What I learned about myself as a consumer of story: I like to know what to expect, even if it’s to expect the unexpected. In other words, I choose what shows to watch based a lot on what mood I’m in. If I’m in the mood for cozy and familiar, then by gum, it had better be cozy and familiar. As writers, we have no control over what readers want; however, if we are writing a series, we can be consistent about our tone, level of violence, and so on.

If I really love the characters, I’ll let a wobbly plot slide.

I have a low tolerance for the unsolvable conundrum of a one-dimensional psychopath.

To sum up, The Murdoch Mysteries is a fine example of one my core beliefs: Character is everything. In the worlds of mystery, fantasy and science fiction, multiple book series have become the norm. I believe this is because readers don’t want to let go of characters they love. How often have we wished a great book would never end? When that happens, it sometimes feels like we’re losing a good friend. If you can create that level of devotion for your characters, you may just achieve a 12-season level of success.

When Throwing Yourself Off A Cliff Stops Working

by Christina Lay

I’ve confessed before that I am the type of writer who works without an outline. The term is Panster, as in “by the seat of your pants”. That’s not entirely apt.  When I start writing a book, I have a pretty good idea of where it’s going. I have a character in a setting with a problem. I know what they want and what’s standing in the way of getting it. I might have a love interest, an antagonist, or a really screwed up family already waiting in the wings. In other words, I’m not flying blind. Chances are, I’ve visualized several scenes in my head. The protagonist’s voice is firmly established. I’m ready to roll.

 

Where the seat of the pants part comes in is the fact that I have nothing written down except a few ideas, snatches of dialogue, and character notes. I have not worked out how the plot is going to progress. I haven’t solved any transitions or tangled plot issues, because I don’t even know what they are yet.  So the first draft is an exciting ride, a test of imaginary agility, and without fail, a mess of epic proportions. But what can I say? That’s how my creativity stays sparked.

And it works, usually. Using this method, I’ve completed about 15 novels and novellas. In recent years, I’ve been able to complete two novellas in a year. However, I recently had the experience of spending over a year writing the first draft of one novella, which turned into a novel along the way (that was part of the problem, but not the only one). Mid-way through, I became well and truly stuck. This is nothing new. It happens with every novel, usually several times, and somehow I wail and claw my way through it.  But this time was different. None of my usual tricks seemed to work.

My first trick is quite clever: I write things down.  Yes, I actually open ye olde spiral notebook to a fresh page and compose a bare bones outline, chapter by chapter, going over where I’ve been, projecting outward to where I’m going, and trying to see where exactly I went wrong.
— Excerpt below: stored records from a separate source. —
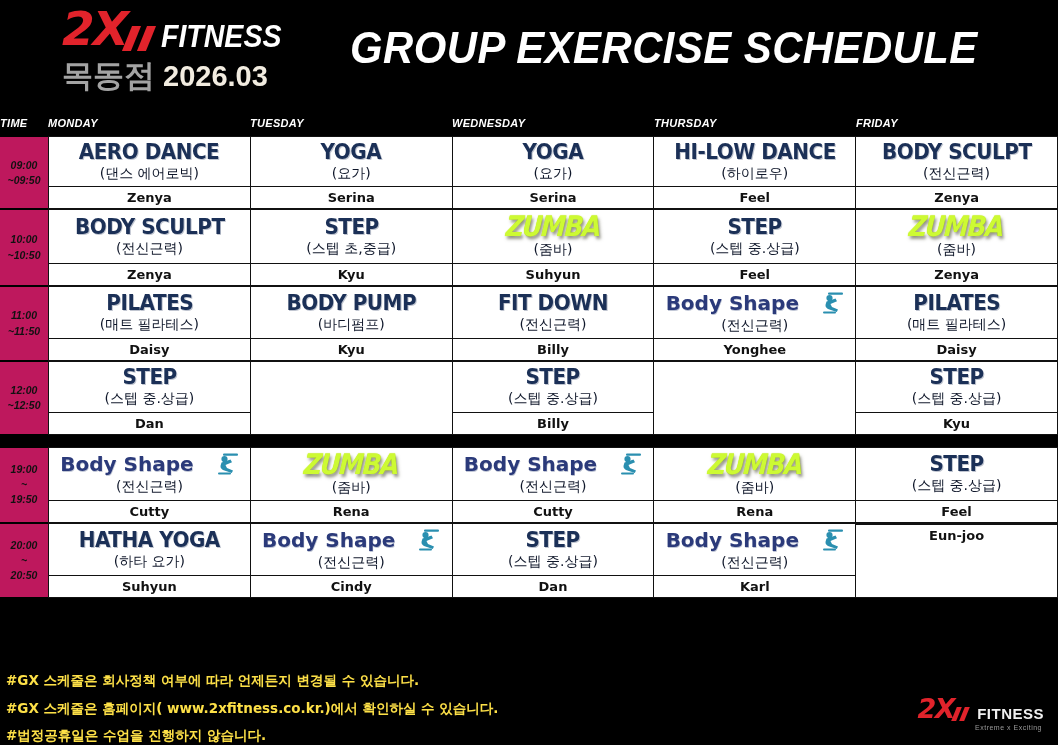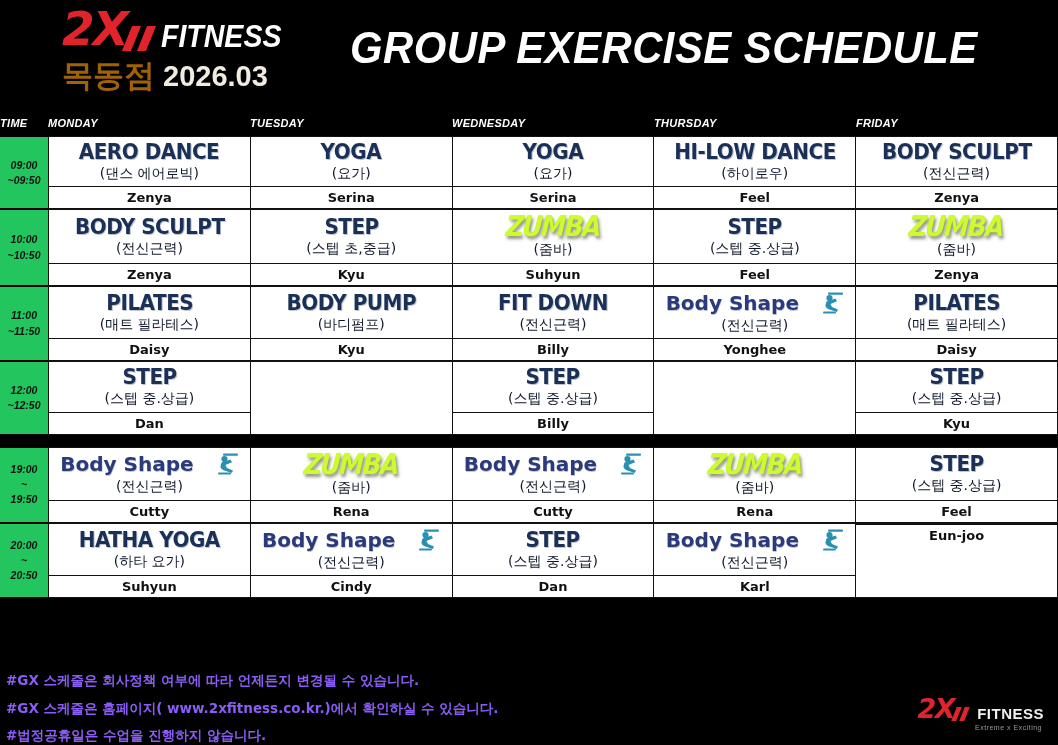"목동점" .brand-store { color: #a16207 -> #a3a3a3 }
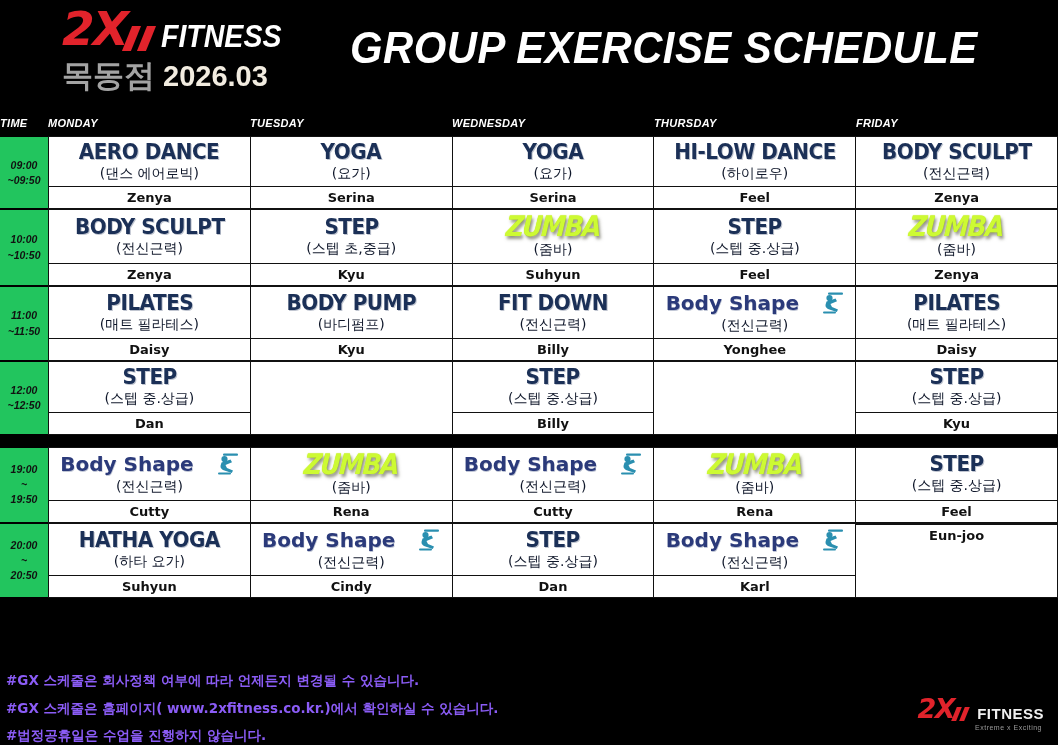"09:00" .timecell { background: #22c55e -> #be185d }
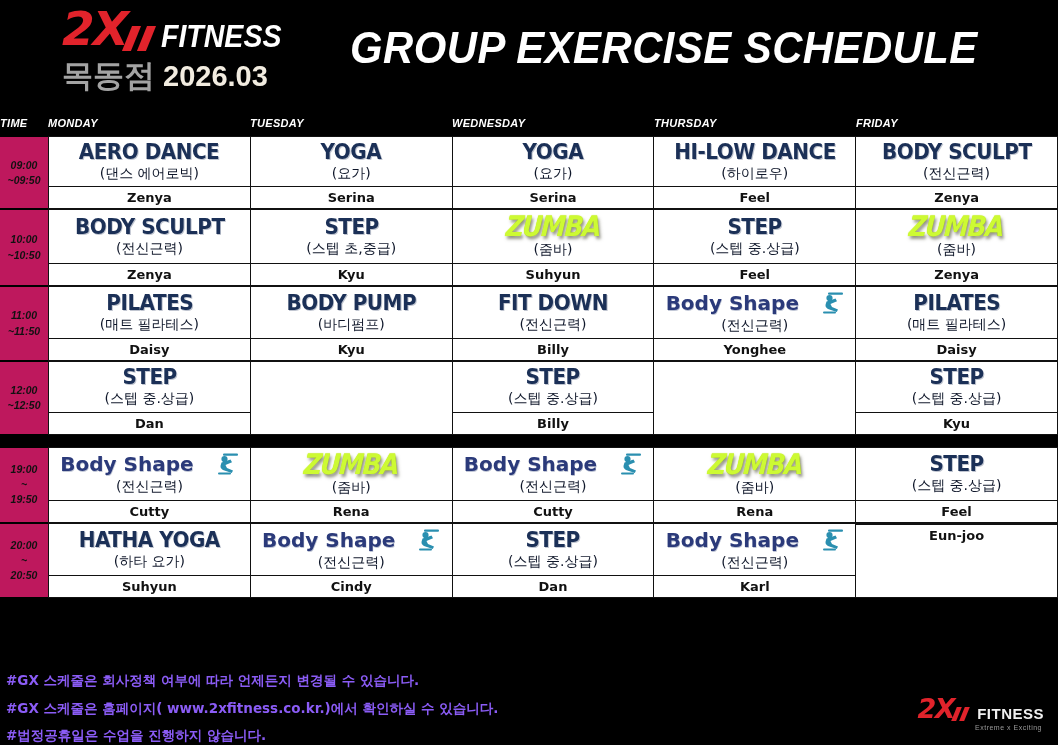"#GX 스케줄은 회사정책 여부에 따라" .note { color: #8b5cf6 -> #fde047 }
If I’m lucky, this works the first time and I can see where I pushed ahead with an idea because it was shiny and not because it had anything to do with character motivation or a natural sequence of events.

With a particularly tough nut of a plot problem, I might have to re-do this outline more than once, seeking out transition problems between chapters, seeing where I get bored (guaranteeing the reader will too), looking at the fork in the road where the entire juggernaut trundled off in the wrong direction.

In most cases, I don’t do much backtracking or heavy duty rewriting until I reach the end of the first draft. “Fix it in the rewrite” is a mantra that carries me through many a dark day. But sometimes the quagmire becomes too deep, the plot too murky, to keep going. I hate this. I have a deep aversion to stopping, losing momentum, becoming distracted. This time, I had to admit I’d done the outline analysis trick several times. I had to stop. Walk away. Get a fresh perspective. Take another running leap at the thing and fail get again.

One might wonder why the book didn’t become a drawer novel at this point. After all, I’ve got several in the queue, all better and shinier and much, much easier to write (surely). But this book is the fourth in a series. A fourth promised long ago. A deadline crossed and vanished over the horizon. I’ve even had readers query about it, for crying out loud. Plus, I really want to finish the damn book.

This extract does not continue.